All treatments were carried out in triplicate for each experimental block and each experimental block was run on three separate occasions. All data were normalized to within block controls and comparisons were analyzed by one-way ANOVA with Dunnett’s post-test. Comparisons were determined by Tukey post hoc test to compare groups. Data are presented as the mean ± sem with statistical significance indicated as *p < 0.05.
Results
Effect of Glycosaminoglycan Treatment on Cell Viability
Under basal, conditions neither CystistatⓇ nor HyacystⓇ had any effect on the viability of HTB-4 cells, while iAluRilⓇ reduced viability by approximately 20% (p < 0.011) (Figure 1A). The cell viability in general was reduced by approximately 50% in the presence of H2O2 (Figure 1B), with no significant effect seen with any of the GAG treatments. Protamine sulfate alone or pre-treatment with protamine sulfate and subsequent treatment with CystistatⓇ and HyacystⓇ had no effect of on cell viability. While similar to iAluRilⓇ alone pre-treatment with protamine sulfate and subsequent iAluRilⓇ treated cultures, viability was reduced by approximately 20% (p < 0.0026) (Figure 1C). In the presence of TNFα alone cell viability was not significantly reduced. However, treatment with both HyacystⓇ and iAluRilⓇ significantly increased cell viability vs. TNFα alone (approximately 30% increase, p < 0.017 and p < 0.27 respectively) (Figure 1D), while neither HyacystⓇ or iAluRilⓇ were different from CystistatⓇ.

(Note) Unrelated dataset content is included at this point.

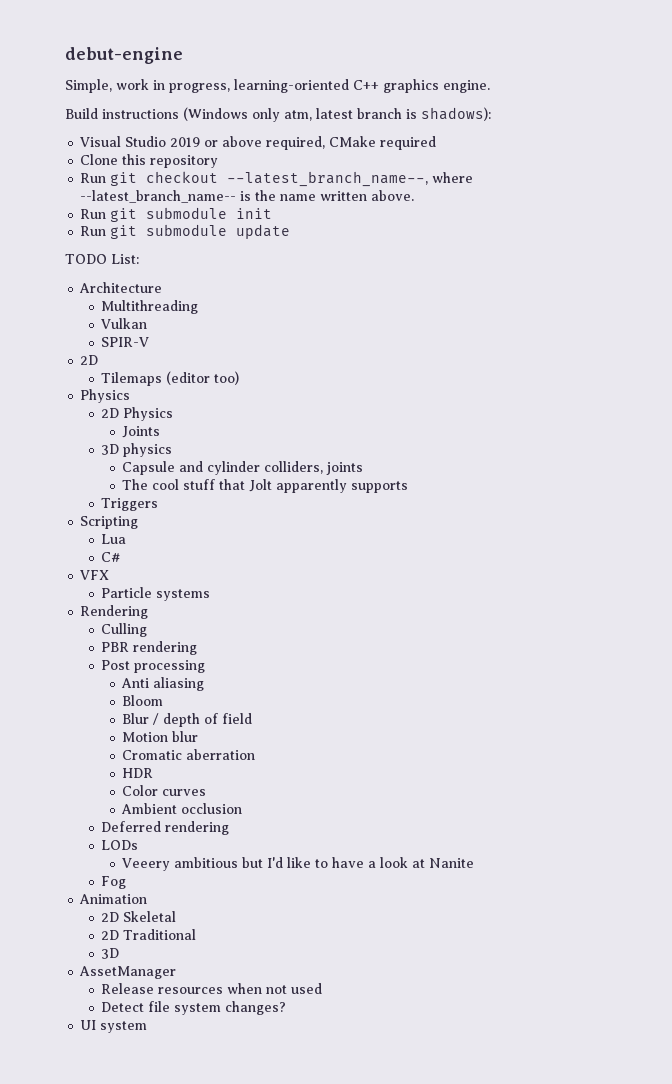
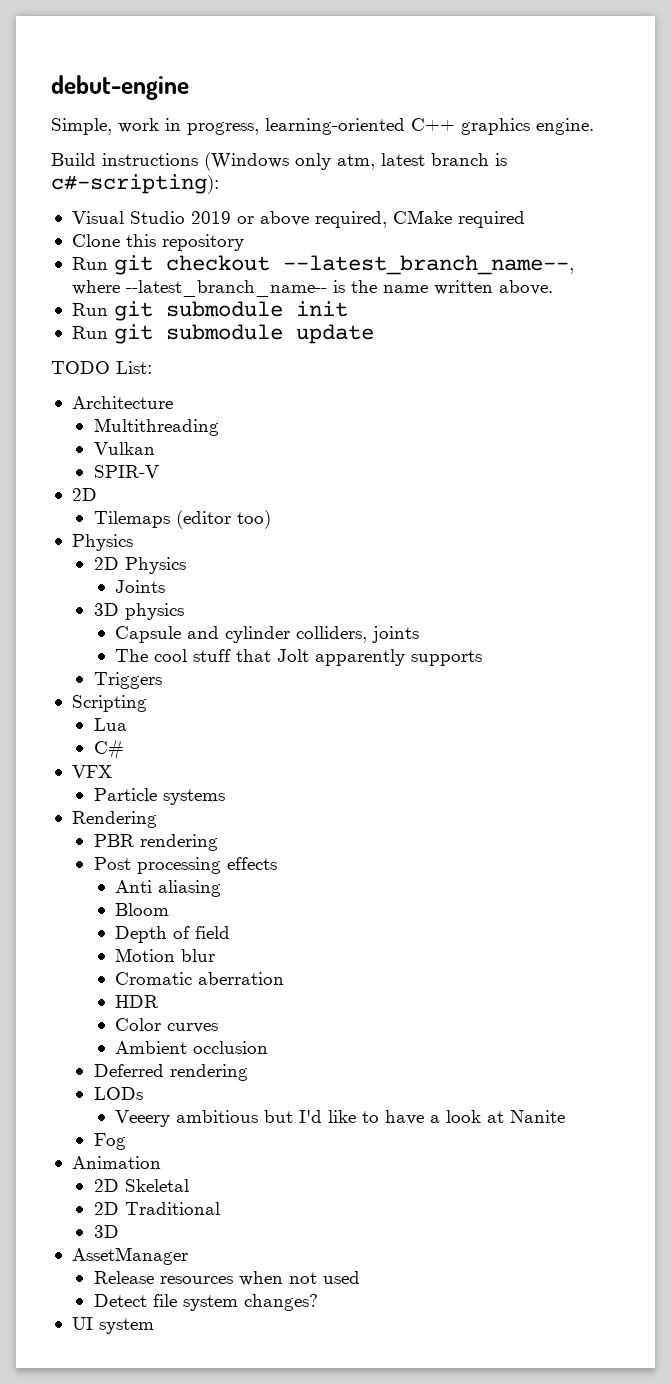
[421,107,491,121] shadows): -> [51,174,219,194] c#-scripting):
[101,623,148,637] // Culling -> (157, 819) none
(206, 666) none -> [226,857,277,870] effects
[122,713,201,727] Blur / depth -> [115,926,168,943] Depth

FIGURE 1. Effect of commercial GAG formulations on cellular metabolic activity under different conditions. (A) GAG treatment alone. (B) Pre-treatment with hydrogen peroxide. (C) Pre-treatment with protamine sulfate. (D) Pre-treatment with TNFα over time. All data are normalized to controls in each case where 100% is the control indicated by the horizontal line. All data are expressed as mean ± sem, n = 3.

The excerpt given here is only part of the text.